Activity:
Where in the listing does the string "Batman" appear? Copy every line that holds it.

Top of Record set

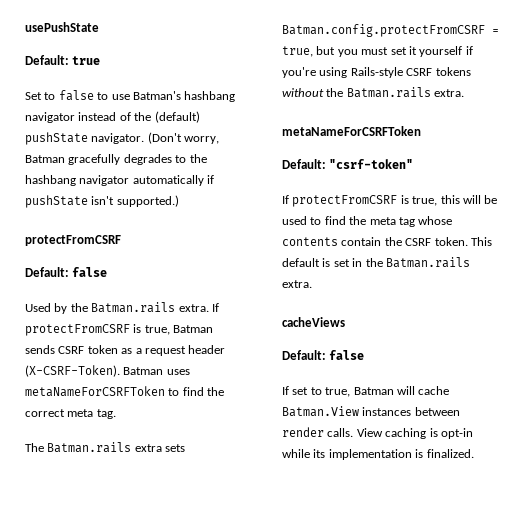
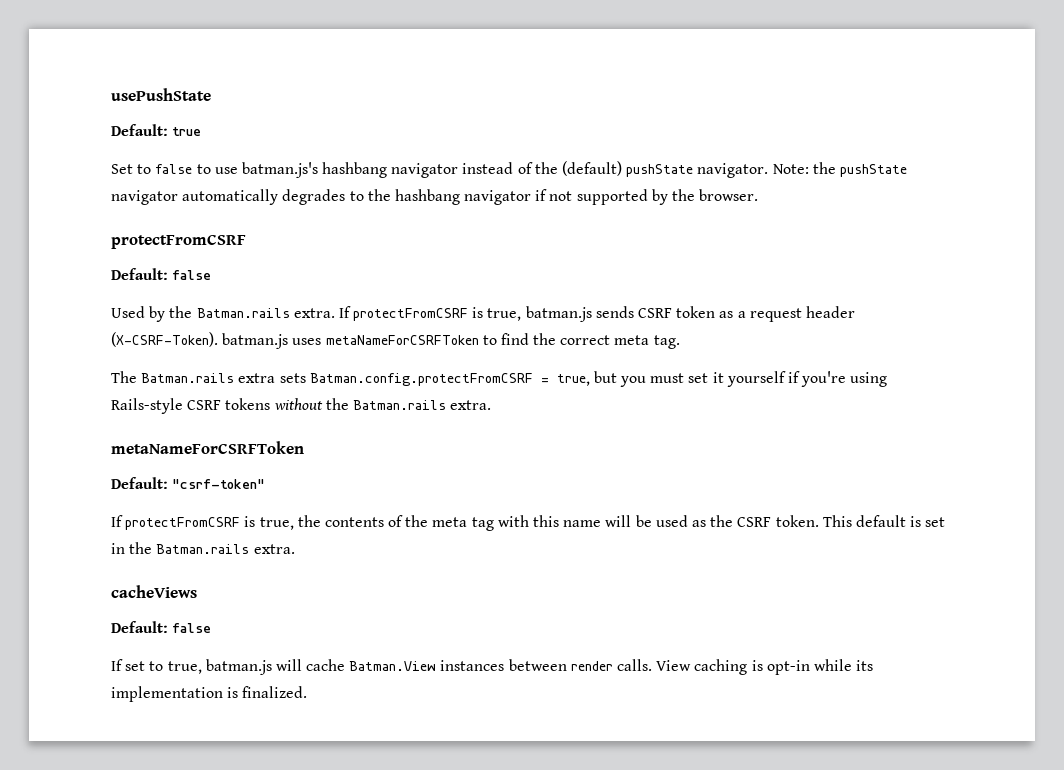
[132,91,181,100] Batman's -> [241,162,318,178] batman.js's
[147,132,220,144] [25,154,121,165] (Don't worry, Batman gracefully -> [772,162,907,177] [111,189,279,205] Note: the pushState navigator automatically
[132,175,215,186] [25,195,179,208] automatically if pushState isn't supported.) -> [535,189,759,205] if not supported by the browser.
[173,325,214,333] Batman -> [525,306,592,322] batman.js
[123,367,164,375] Batman -> [222,333,289,349] batman.js
[440,195,498,204] [282,216,453,227] [282,237,382,246] this will be used to find the meta tag whose contents contain -> [297,515,706,531] the contents of the meta tag with this name will be used as
[353,387,394,395] Batman -> [205,659,272,675] batman.js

Bottom of Record set

Result of this exercise:
[132,91,181,100] Batman's -> [241,162,318,178] batman.js's
[147,132,220,144] [25,154,121,165] (Don't worry, Batman gracefully -> [772,162,907,177] [111,189,279,205] Note: the pushState navigator automatically
[173,325,214,333] Batman -> [525,306,592,322] batman.js
[123,367,164,375] Batman -> [222,333,289,349] batman.js
[353,387,394,395] Batman -> [205,659,272,675] batman.js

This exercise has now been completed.